散歩の七百十九話 獣人を強者がロックオン
ということで、訓練場に新人冒険者が集まったのですが、あの獣人は未だに壁に寄りかかって寝ています。
これから荷物講習を始めるので、そろそろ起きてもらいましょう。
アオがすすすと、音もなく獣人の背後に近づきました。
シュッ、ちく。
「いてー! 何だ何だ?」
アオが風魔法の針を作って、爆睡している獣人のお尻にチクリと刺しました。
獣人が文字通り飛び起きて騒いでいる間に、アオは一気に離脱して僕たちのところに戻ってきました。

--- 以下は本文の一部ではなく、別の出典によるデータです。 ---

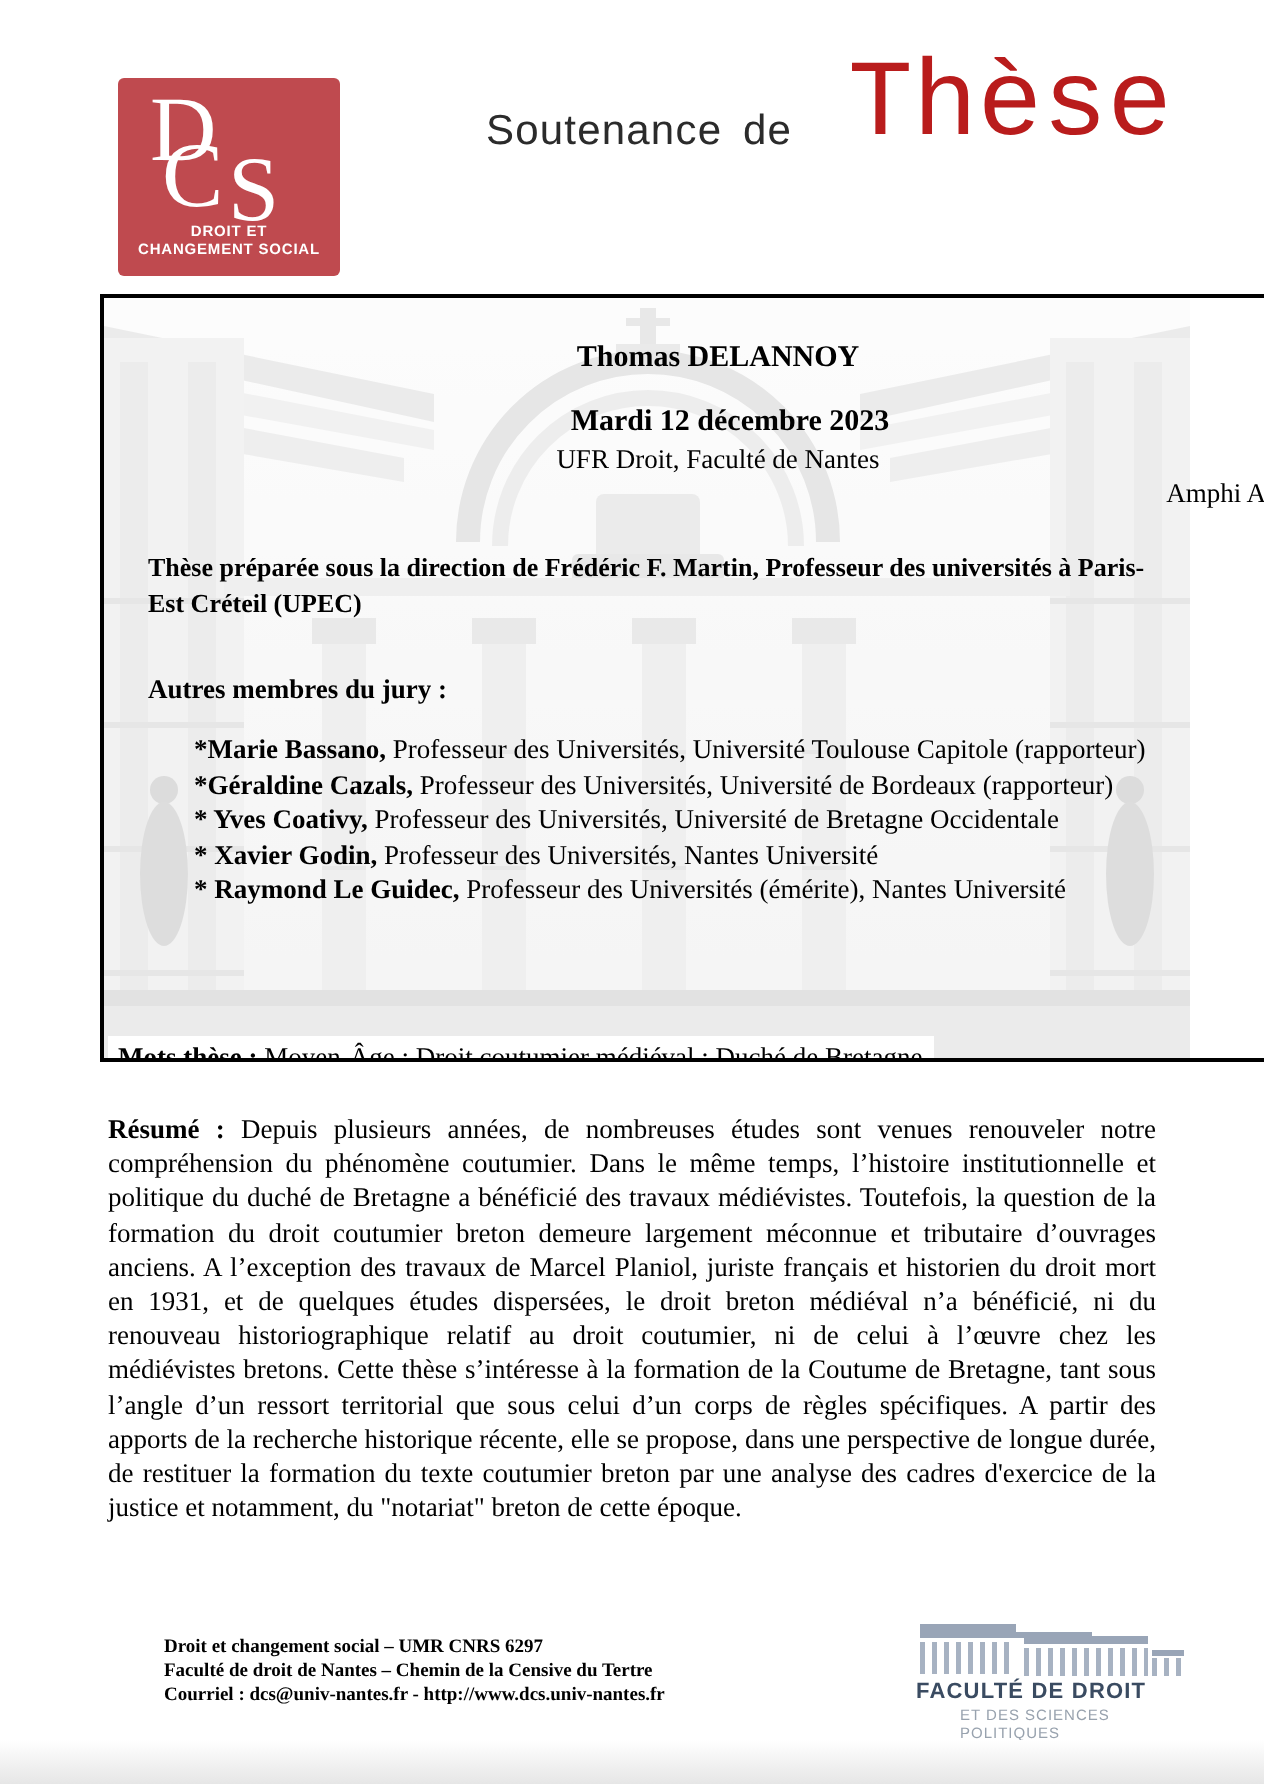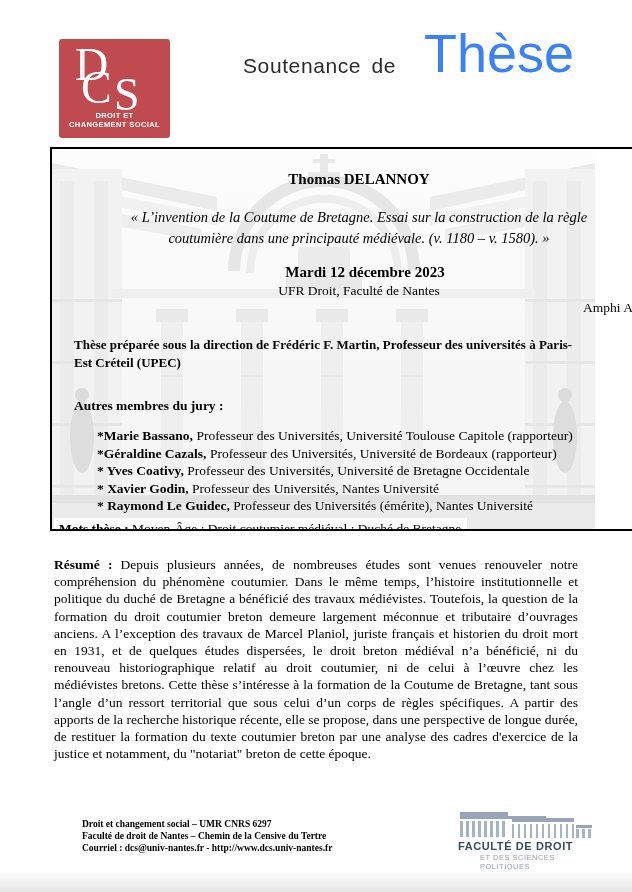--- a/index.html
+++ b/index.html
@@ -25,8 +25,8 @@
                 font-family:"Liberation Sans",sans-serif;font-size:21px;
                 color:#2b2b2b;letter-spacing:.6px;word-spacing:4px;margin-top:16px;}
   .title-main{position:absolute;left:424px;top:24px;
-              font-family:Liberation Sans, sans-serif;font-size:54px;line-height:1.1;
-              color:#3b82f6;}
+              font-family:Liberation Mono, monospace;font-size:54px;line-height:1.1;
+              color:#b91c1c;}
 
   
   .poster-box{position:absolute;left:50px;top:147px;width:618px;height:384px;

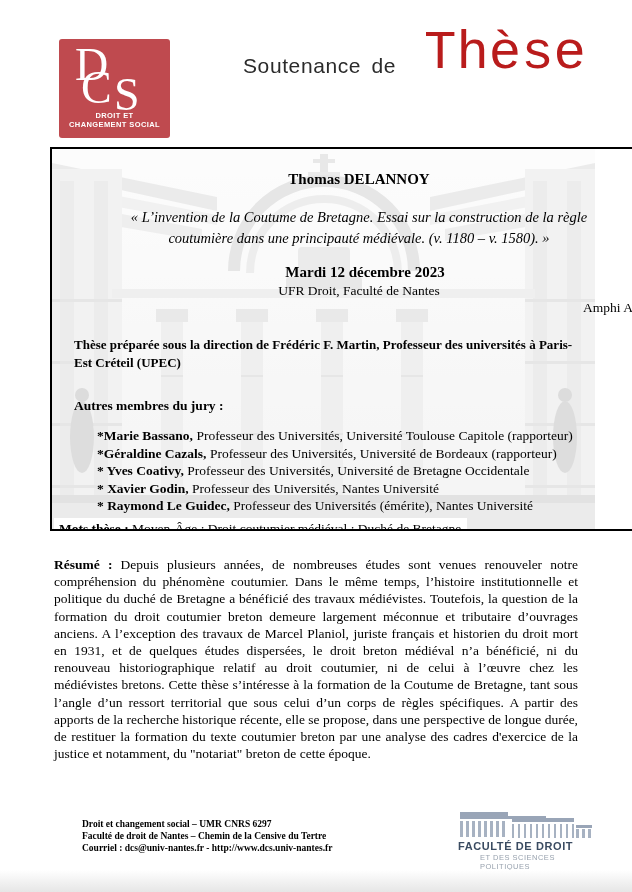--- a/index.html
+++ b/index.html
@@ -163,7 +163,6 @@
 
     <div class="poster-content">
       <div class="candidate">Thomas DELANNOY</div>
-      <div class="quote">« L’invention de la Coutume de Bretagne. Essai sur la construction de la règle coutumière dans une principauté médiévale. (v. 1180 – v. 1580). »</div>
       <div class="when">Mardi 12 décembre 2023</div>
       <div class="venue">UFR Droit, Faculté de Nantes</div>
       <div class="room">Amphi A – 09h</div>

一斉に新人冒険者の視線がお尻を押さえながら騒いでいる獣人に向けられたけど、当の獣人は自分の座っていたところをキョロキョロと見渡していました。
うん、これで大丈夫だろう。
さっさと荷物講習を始めちゃおう。
「では、荷物講習を始めます。終わり次第、実技講習を行います。実技は初心者向けに武器選びから行いますので、今手元に武器がない人も安心して下さい」
「おい、今何かいたぞ!」
「それでは、冒険時にどんな荷物が必要なのかを前に並べたので、遠慮せずに見に来て下さい」
「おい!」
うるさく騒いでいるのがいるけど、講習を進めるのが優先なので無視して進めます。
新人冒険者も、騒いでいるのを無視して前に来て僕たちの話を聞いていました。
シロたちも説明に加わりながら、手短に話を進めます。
それでも、新人冒険者は真面目に聞いてくれています。
恐らく、あの獣人みたいになりたくないと思っているのでしょうね。
こうして、十分間の荷物講習は終わり、いよいよ実技に入ります。
「それでは、これから実技に移ります。武器を使う人、魔法をメインに使う人なんでも大丈夫です。治癒師でも構いません。初めて武器を触る人は、武器を広げているところに行って下さい」
僕たち全員動き始めて、準備を進めます。
ジョディーさんとノア君は、フランたちと一緒に武器選びのお手伝いですね。
すると、待ちくたびれたといった感じで、あの獣人が動き始めた。
「あーあ、ようやくかよ。へへ、体がなまっちまったぜ」
肩をぐるぐると動かしながら、ニヤニヤとした視線を僕たちに向けながら立ち上がった。
しかし、残念ながら獣人の相手は僕たちではない。
既に、強者がロックオンしているのだよ。
ガシッ。
「ははは、活きが良さそうだな。じゃあ、あっちで私たちとアップでもしようじゃないか」
「えっ、ちょっと、あー!」
獣人は、ラストさんに肩を掴まれながらズルズルと訓練場の端に引っ張られていった。
獣人が逃げようとジタバタともがくが、どうやってもラストさんの筋力にかなうはずがない。
しかも、随行員だけでなくアヤとアイまでもが獣人を引っ張るラストさんの後をついて行った。
うん、アヤとアイもスーにある意味喧嘩を売っていた獣人に怒り心頭なんだ。